→ **Exercise details**
Could you reproduce, from the records below, everything from the line with "- sizing by" down to the line with "- Depth to seasonally", keeping both of those lines and changing nothing?
--------------------------------------------------
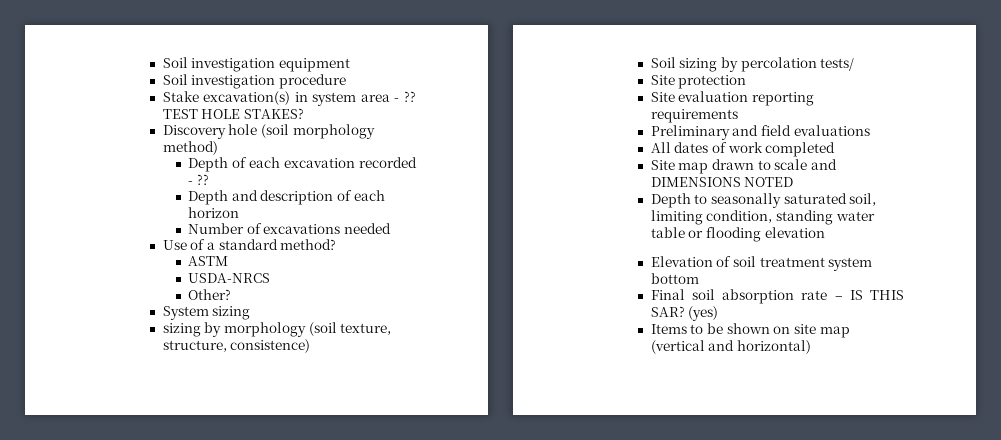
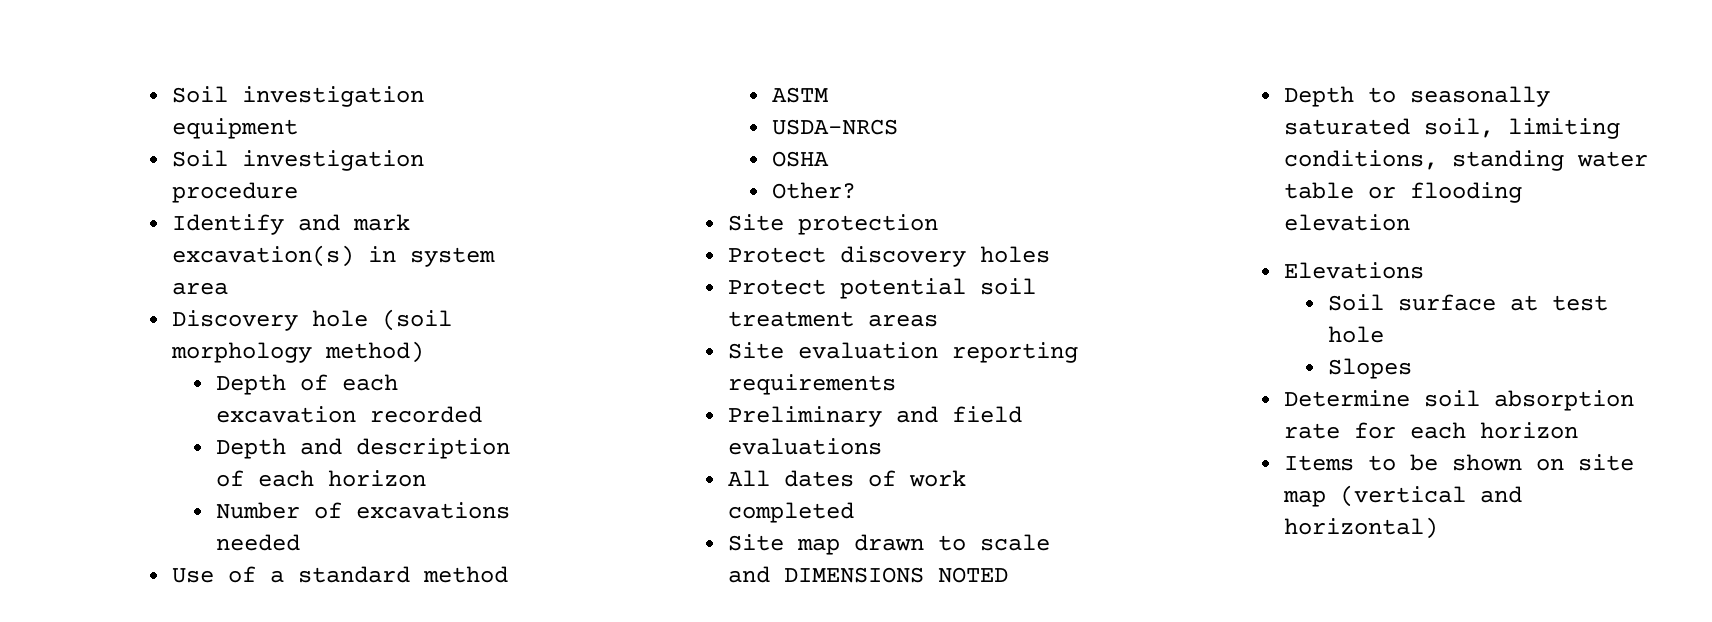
- Stake excavation(s) in system area - ?? TEST HOLE STAKES?
+ Identify and mark excavation(s) in system area
- Depth of each excavation recorded - ??
+ Depth of each excavation recorded
- Use of a standard method?
+ Use of a standard method
+ OSHA
- System sizing
- sizing by morphology (soil texture, structure, consistence)
- Soil sizing by percolation tests/
  Site protection
+ Protect discovery holes
+ Protect potential soil treatment areas
- Depth to seasonally saturated soil, limiting condition, standing water table or flooding elevation
+ Depth to seasonally saturated soil, limiting conditions, standing water table or flooding elevation
- Elevation of soil treatment system bottom
- Final soil absorption rate – IS THIS SAR? (yes)
+ Elevations
+ Soil surface at test hole
+ Slopes
+ Determine soil absorption rate for each horizon

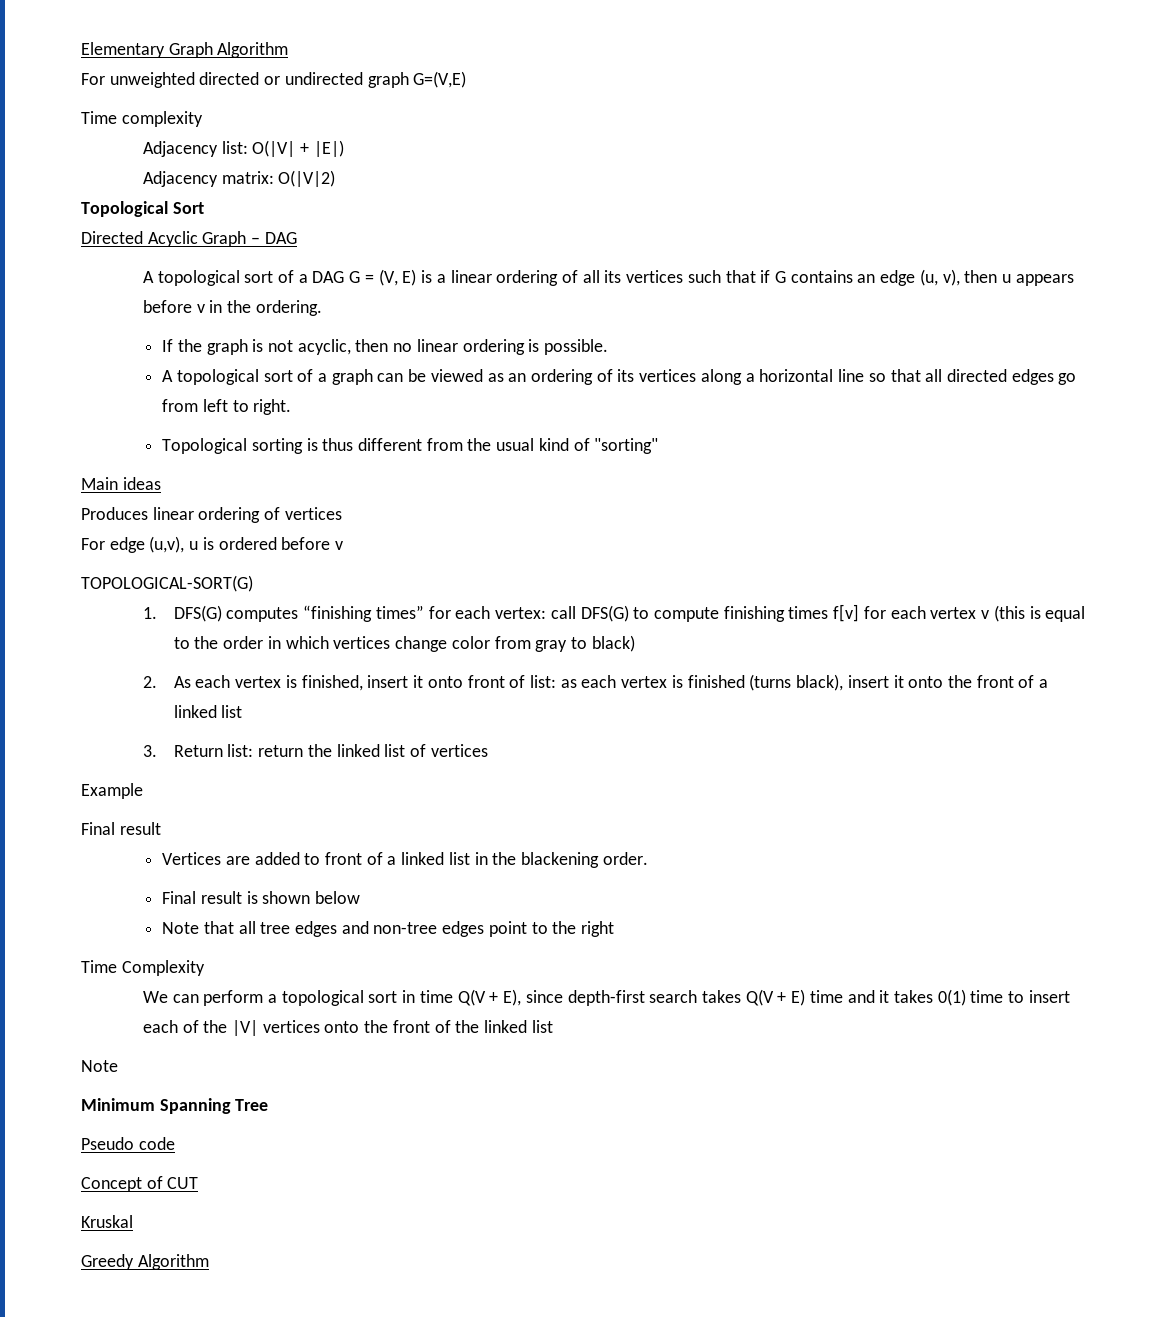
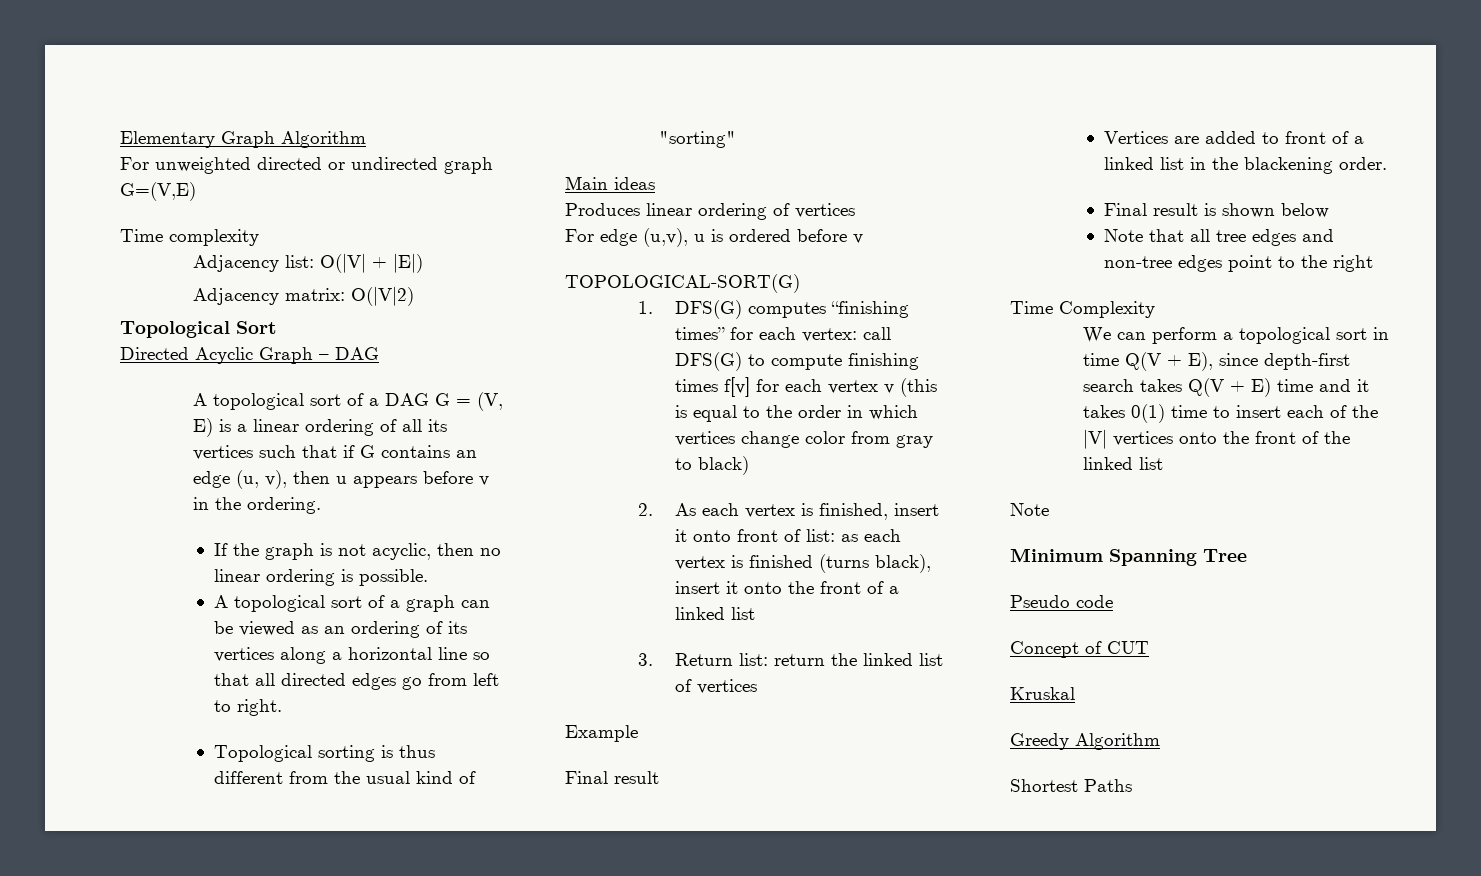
+ Shortest Paths

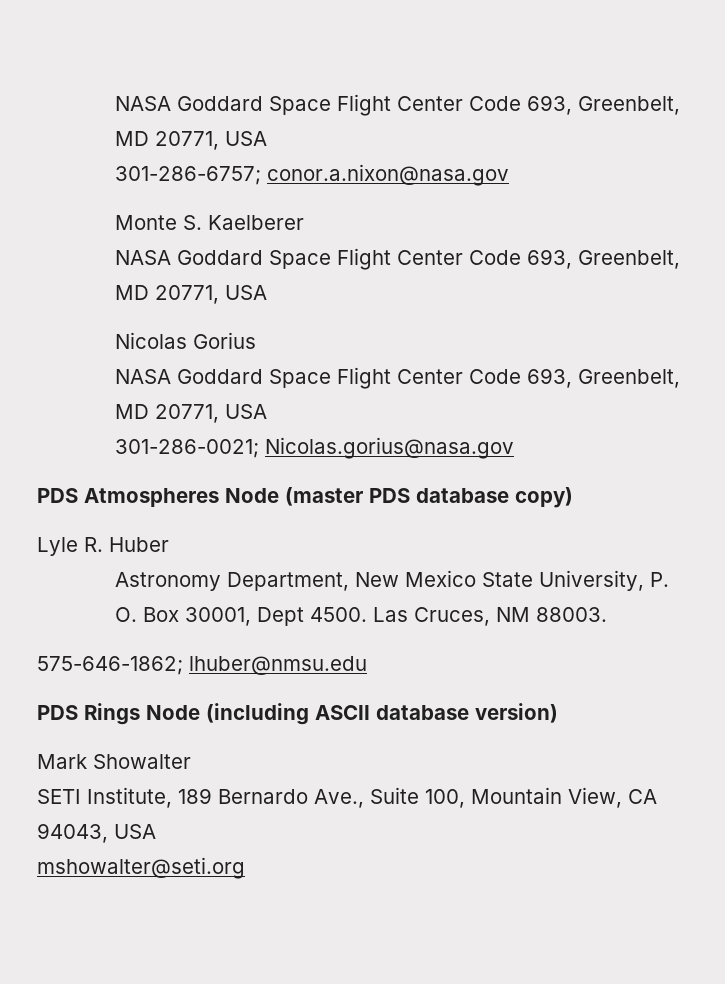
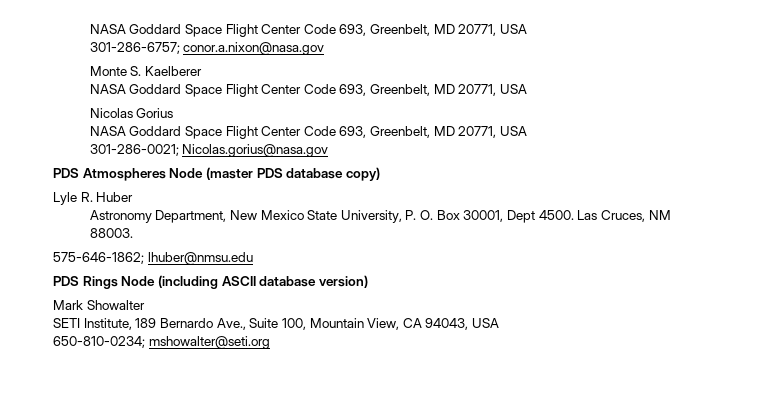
- mshowalter@seti.org
+ 650-810-0234; mshowalter@seti.org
--------------------------------------------------
→ **Response to this task**
- sizing by morphology (soil texture, structure, consistence)
- Soil sizing by percolation tests/
  Site protection
+ Protect discovery holes
+ Protect potential soil treatment areas
- Depth to seasonally saturated soil, limiting condition, standing water table or flooding elevation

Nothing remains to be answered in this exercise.